Interactions between the Hypothalamic-Pituitary-Adrenal Axis and Autonomic Nervous System As Predictors of Depressive Symptoms in Children with ASD

Background: The hypothalamic-pituitary-adrenal (HPA) axis and autonomic nervous system (ANS) are physiological systems involved in arousal response and regulation, and independently, have been implicated in negative behavioral health outcomes, including internalizing disorders. Dysregulation of these systems has been reported in autism spectrum disorder (ASD), including elevated evening cortisol, as well as hyperarousal of the sympathetic (SNS) and under-responsivity of the parasympathetic (PNS) branches of the ANS. Previous research to identify associations with physiological dysregulation and internalizing symptoms in ASD has produced inconsistent findings, and little attention has been paid to the interactions of the distinct, yet interrelated, HPA axis and ANS.

Objectives: The current study examined differences in physiological regulation for 96 children 10-to-13 years of age with ASD (11.25 years) and typical development (TD; 11.24 years). Subsequently, interactions between the HPA axis, PNS, and SNS were examined within the ASD group. The extent to which the individual systems, as well as the interactions between them, predicted parent-reported internalizing symptoms in children with ASD was investigated.

Methods: In 96 children with ASD (N=64) and TD (N=32), diurnal rhythm of the HPA axis was measured via salivary cortisol, collected through passive drool at home over 3 days, collected in the morning (twice), afternoon, and evening. Baseline respiratory sinus arrhythmia (RSA) and pre-ejection period (PEP) were collected in the lab via electrocardiography and impedance cardiography to examine PNS and SNS regulation, respectively. Parents completed the Child Behavior Checklist (CBCL), and the Withdrawn/Depressed, Anxious, and Internalizing subscales were included in analyses. ANOVAs were used to compare group differences, and hierarchal multiple linear regression was used to examine the extent to which physiological variables and their interactions predict internalizing symptoms.

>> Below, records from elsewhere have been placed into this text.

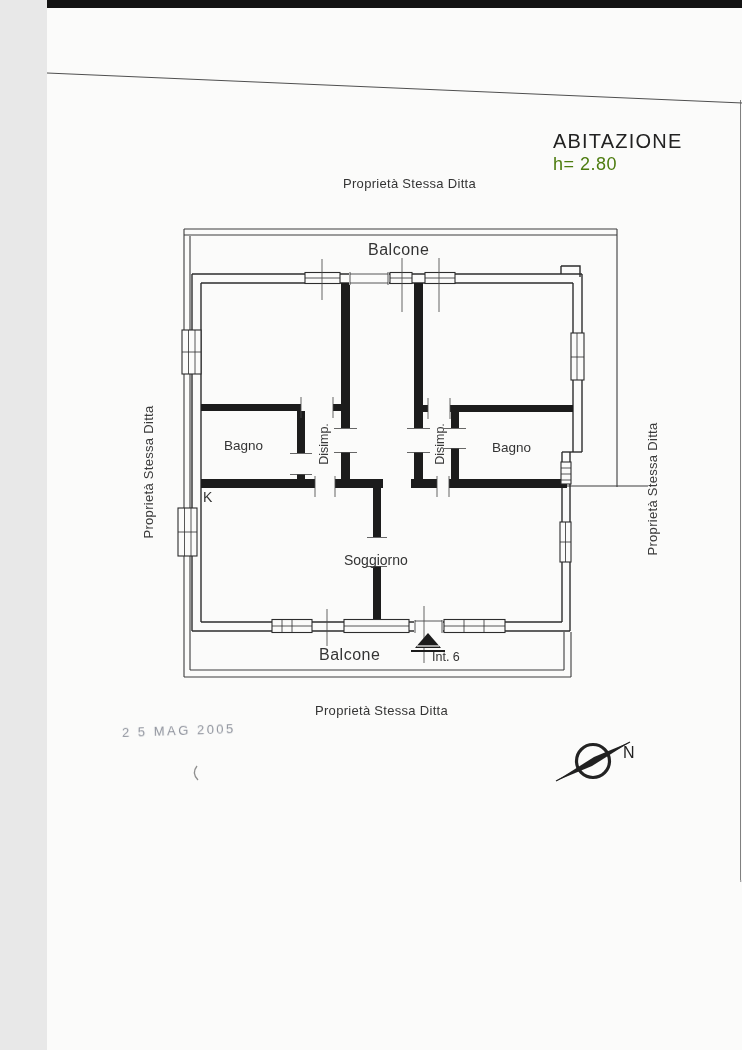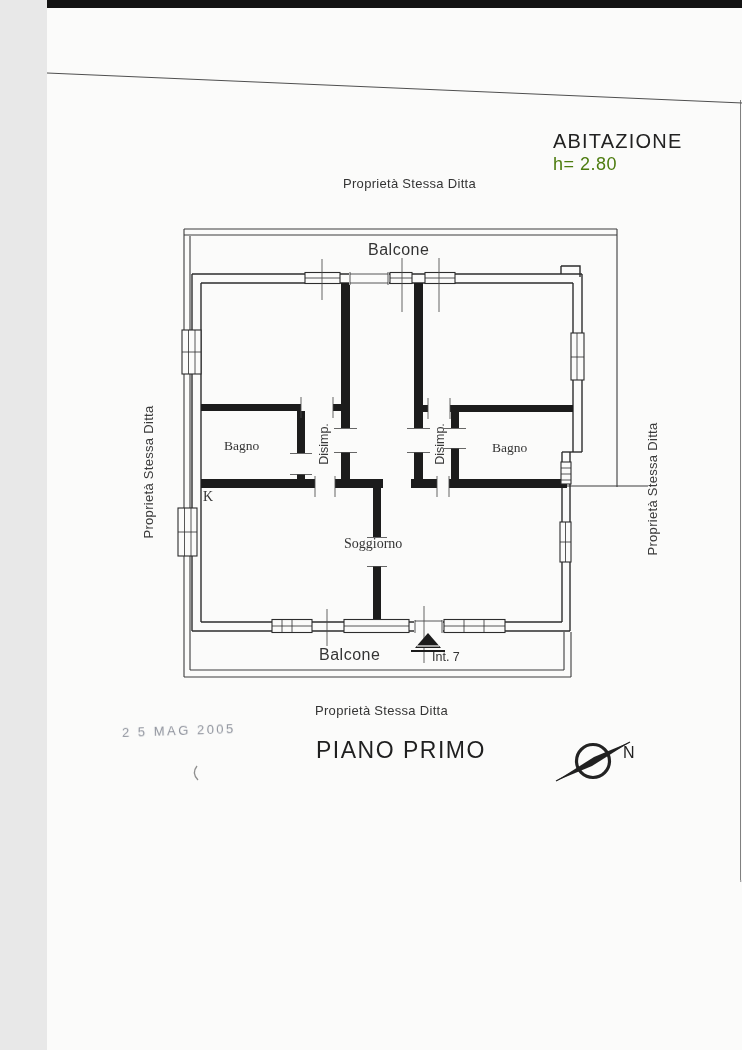"Bagno" .room { font-family: Liberation Serif, serif -> none }
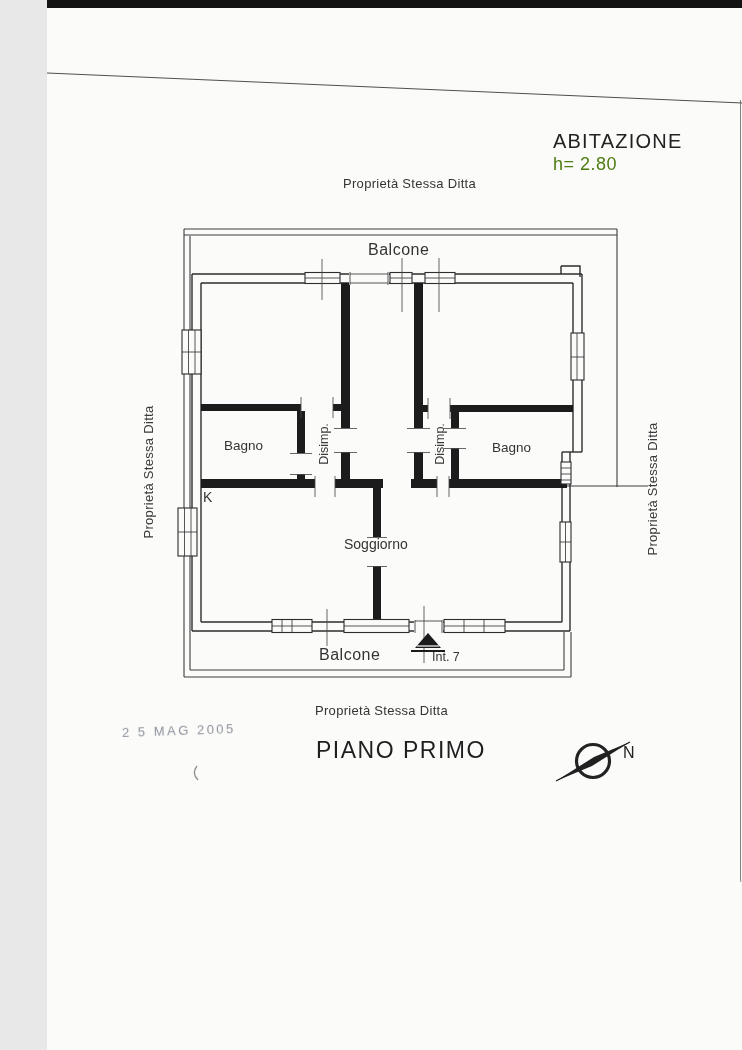"Soggiorno" div.lbl { top: 536px -> 552px }
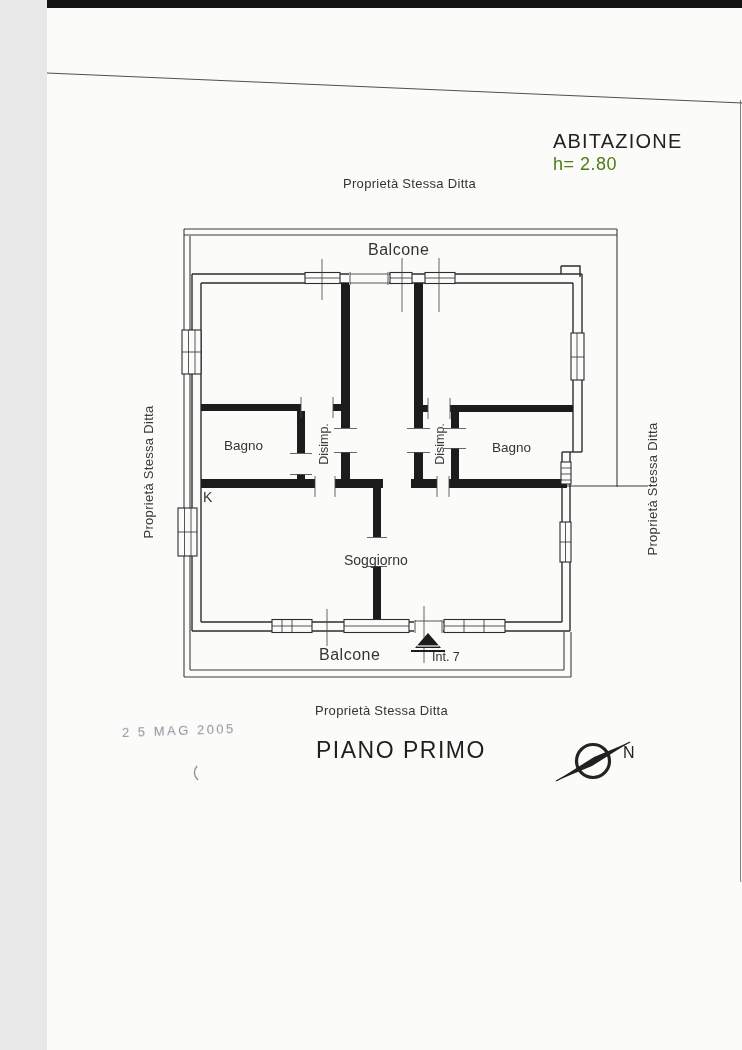"Int. 7" div.lbl { text: 7 -> 6 }
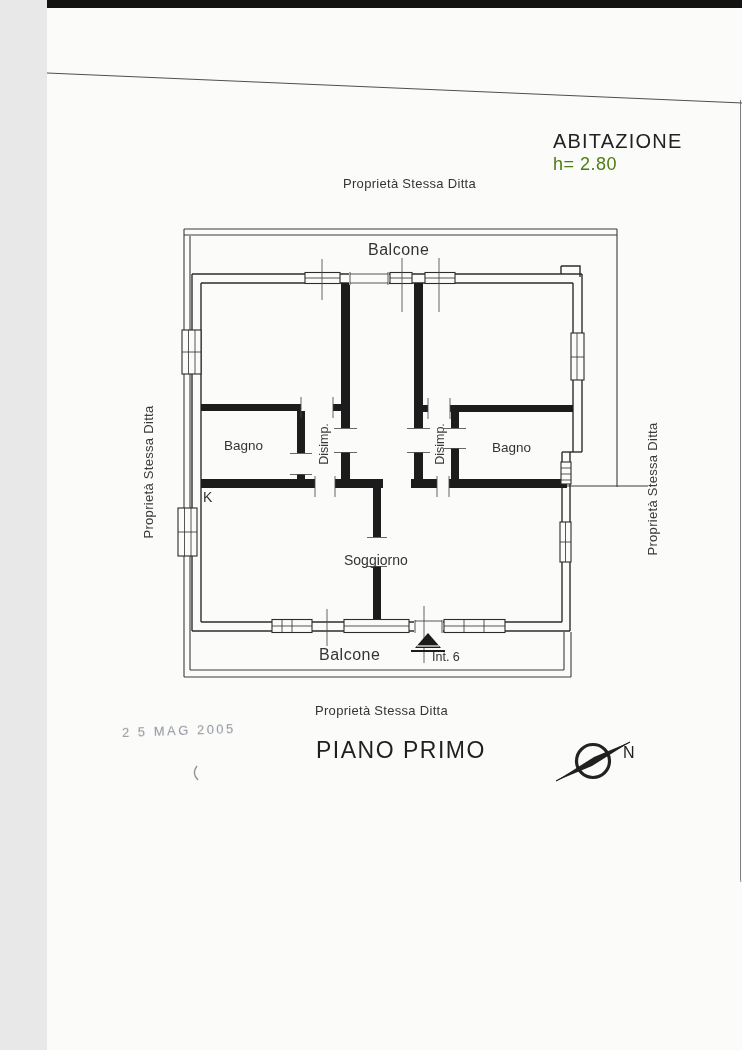"PIANO PRIMO" div.lbl { html: <div>PIANO PRIMO</div> -> none }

Results: Consistent with previous research, children with ASD showed elevated evening cortisol compared to TDs (F(1,93)=11.77, p=0.001). There were no significant group differences in baseline RSA or PEP (all p>0.05); however, the ASD group reported higher scores on CBCL subscales Withdrawn/Depressed (t(94)=-7.51, p<0.001), Internalizing (t(94)=-8.50, p<0.001), and Anxious (t(94)=-5.44, p<0.001). No significant main effects of physiological variables on CBCL subscales were seen using hierarchal linear regression while controlling for age, IQ and gender (all p>0.05). However, in the next step of the model, controlling for demographics and main effects, there was a significant interaction for cortisol and RSA, which accounted for 9% of the unique variance in CBCL Withdrawn/Depressed symptoms in ASD (∆F(1,42)=5.51, p=0.03). Posthoc analysis revealed that ASD participants with low evening cortisol showed a negative trend association between RSA and withdrawn symptoms (t(92)=-1.89, p=0.06).

Conclusions: The results extend previous findings on physiological dysregulation in ASD to reveal the presence of unique interactions, which predict parent-reported symptoms of depression. Children with high PNS regulation and low evening cortisol showed the fewest symptoms. In contrast, hyper-arousal in the HPA axis and/or PNS was associated with elevated depressive symptoms, even in the presence of more adaptive physiological regulation in the other system. The findings underscore the importance of examining arousal across multiple systems to more accurately identify response profiles associated with behavioral outcomes in ASD.